▸ **ACTIVITY**
When writing out the entries below, keep only the lines from the line with "html: none ->" to the line with "top: 424px ->", both included, exactly as they are, and leave the pictures aside.

▸ **THE DATA**
<<<<

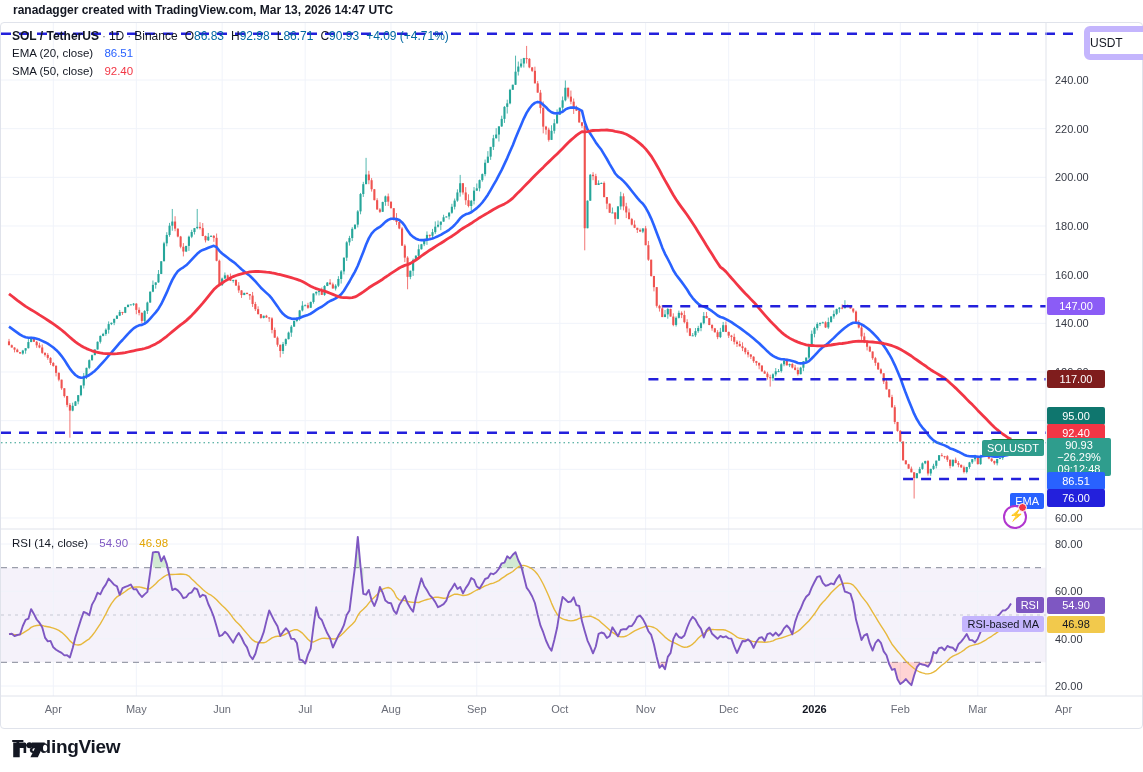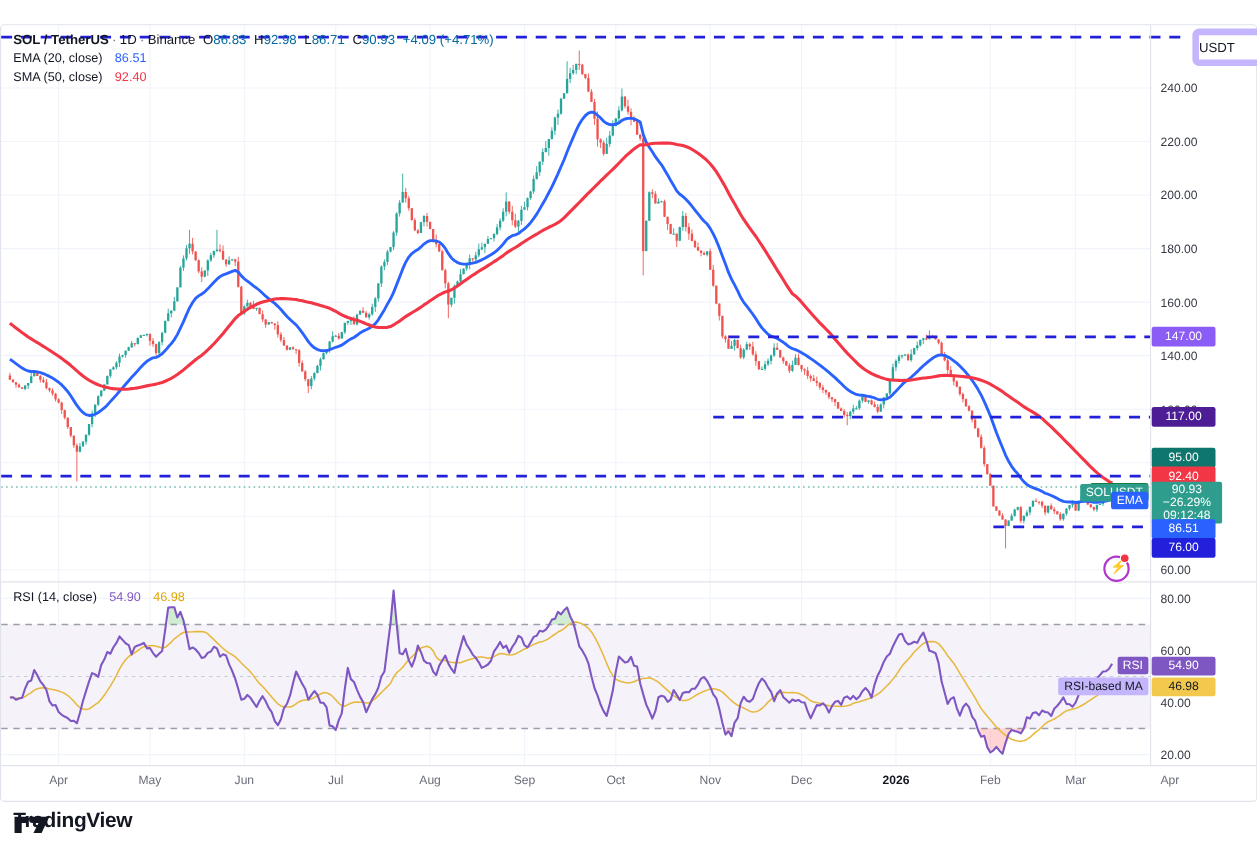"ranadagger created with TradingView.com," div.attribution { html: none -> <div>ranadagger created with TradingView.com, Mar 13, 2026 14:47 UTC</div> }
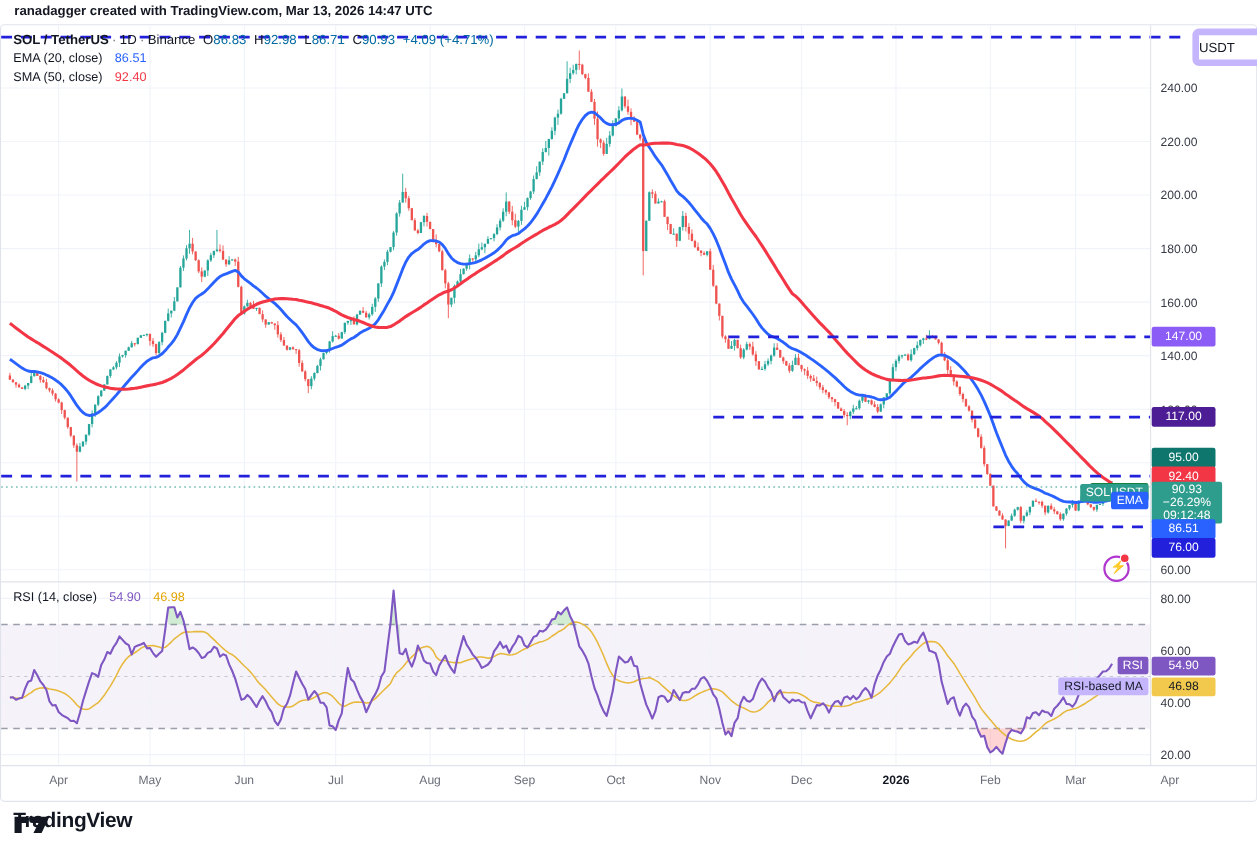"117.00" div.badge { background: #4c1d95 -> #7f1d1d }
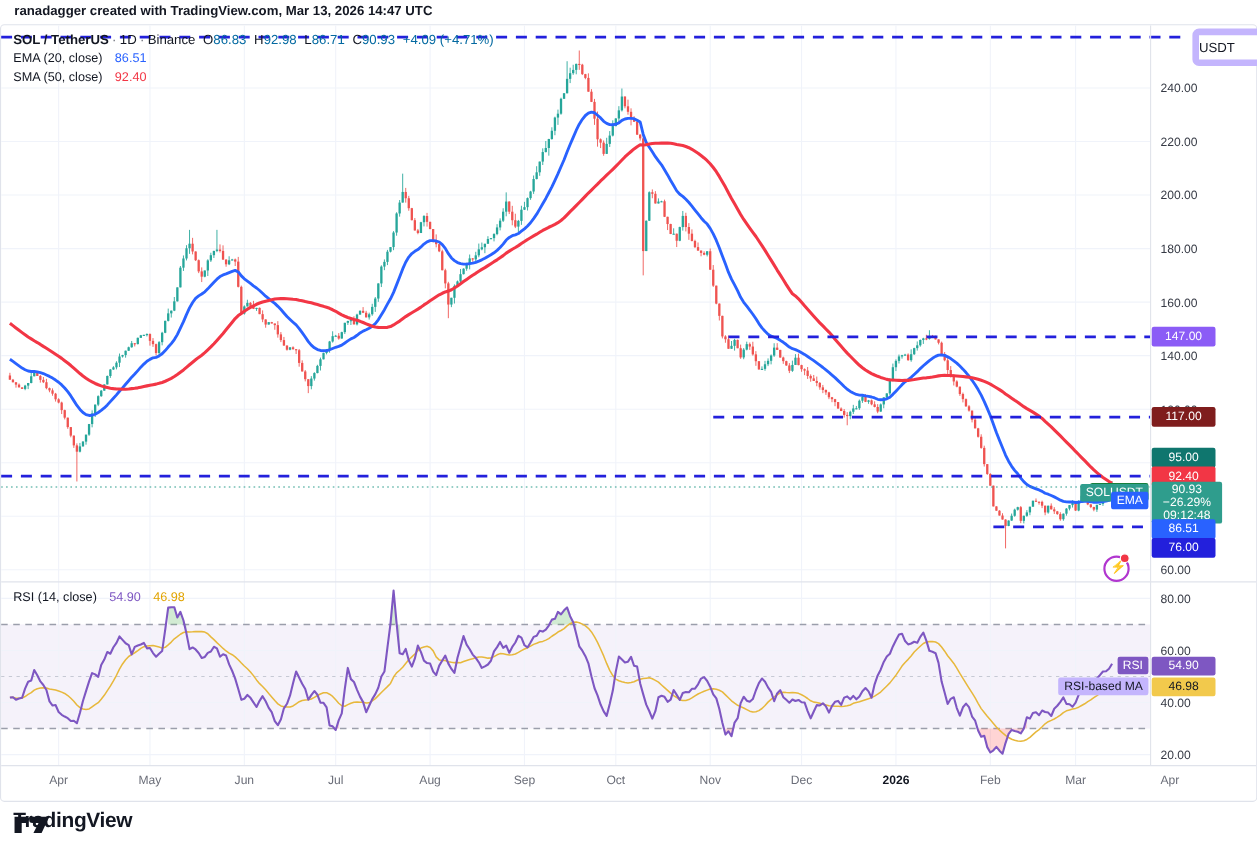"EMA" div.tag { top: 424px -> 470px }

>>>>
<<<<

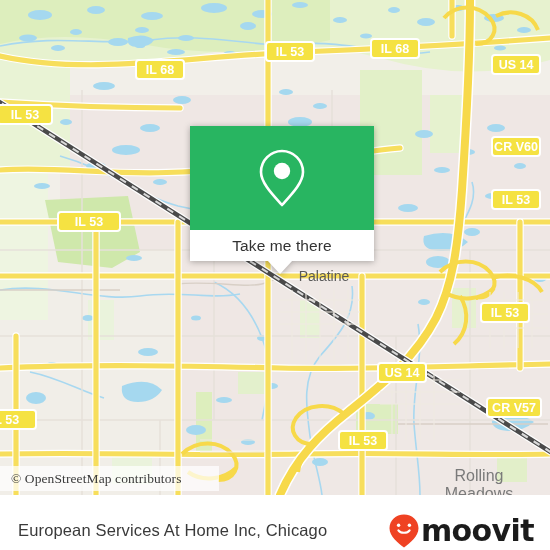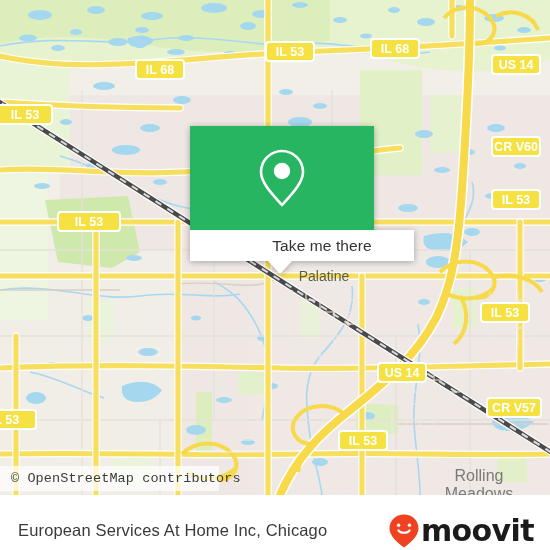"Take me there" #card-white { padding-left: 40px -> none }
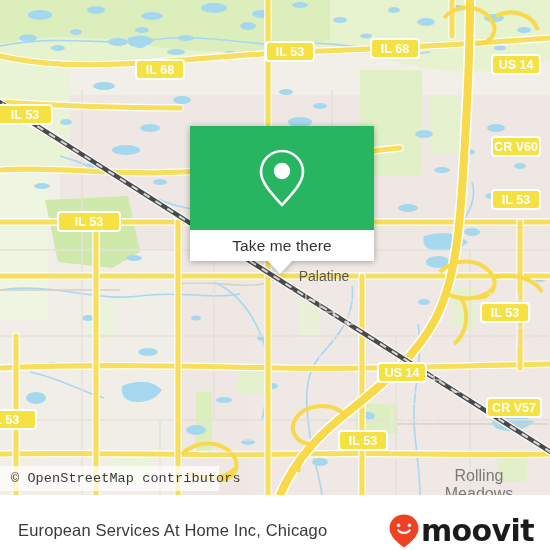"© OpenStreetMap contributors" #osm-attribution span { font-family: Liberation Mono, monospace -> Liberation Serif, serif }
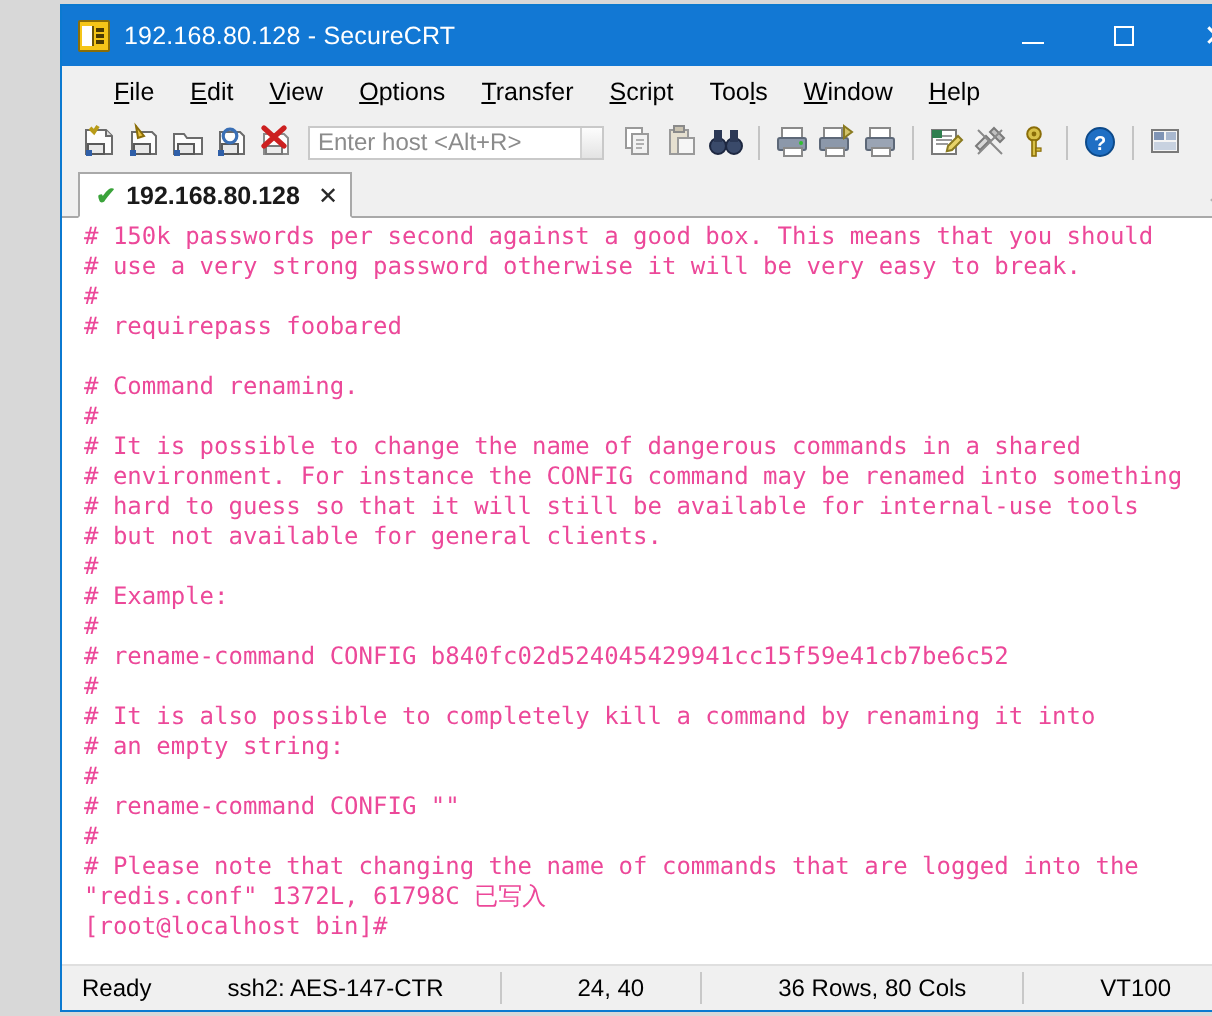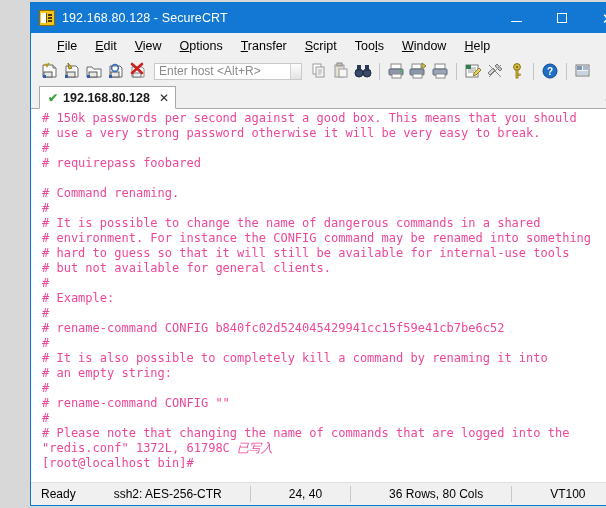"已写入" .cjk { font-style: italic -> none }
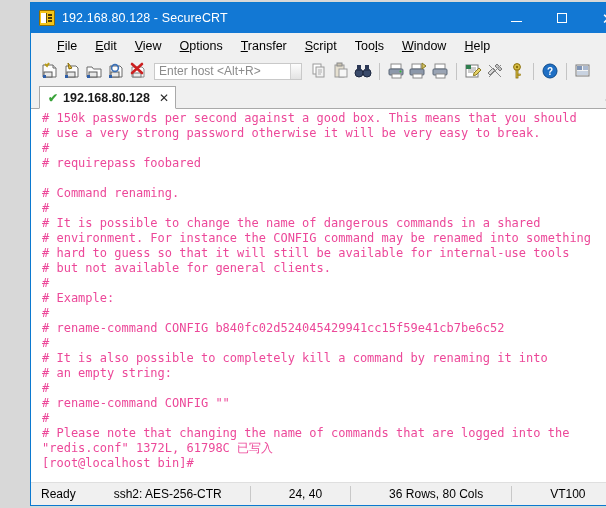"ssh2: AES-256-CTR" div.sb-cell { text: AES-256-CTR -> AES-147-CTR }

>>>>

▸ **TASK RESULT**
"ranadagger created with TradingView.com," div.attribution { html: none -> <div>ranadagger created with TradingView.com, Mar 13, 2026 14:47 UTC</div> }
"117.00" div.badge { background: #4c1d95 -> #7f1d1d }
"EMA" div.tag { top: 424px -> 470px }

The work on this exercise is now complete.